▶ _PROMPT_:
For the records that follow, please set down exactly the lines between the one holding "shipping: 33.95 -> none" and the one holding "total: 1967.88 -> 1559.33", inclusive, and only those.

▶ _STUDY MATERIAL_:
"""
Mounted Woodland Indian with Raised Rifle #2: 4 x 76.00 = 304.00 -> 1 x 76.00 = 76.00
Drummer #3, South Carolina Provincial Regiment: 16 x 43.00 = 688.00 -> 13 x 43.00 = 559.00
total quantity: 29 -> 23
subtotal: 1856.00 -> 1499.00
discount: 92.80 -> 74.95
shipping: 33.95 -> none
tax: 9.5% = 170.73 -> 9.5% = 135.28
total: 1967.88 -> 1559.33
"""
"""
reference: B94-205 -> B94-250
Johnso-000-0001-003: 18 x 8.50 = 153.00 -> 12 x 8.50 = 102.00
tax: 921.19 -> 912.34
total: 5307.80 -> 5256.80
"""
▶ _ANSWER TO THE EXERCISE_:
shipping: 33.95 -> none
tax: 9.5% = 170.73 -> 9.5% = 135.28
total: 1967.88 -> 1559.33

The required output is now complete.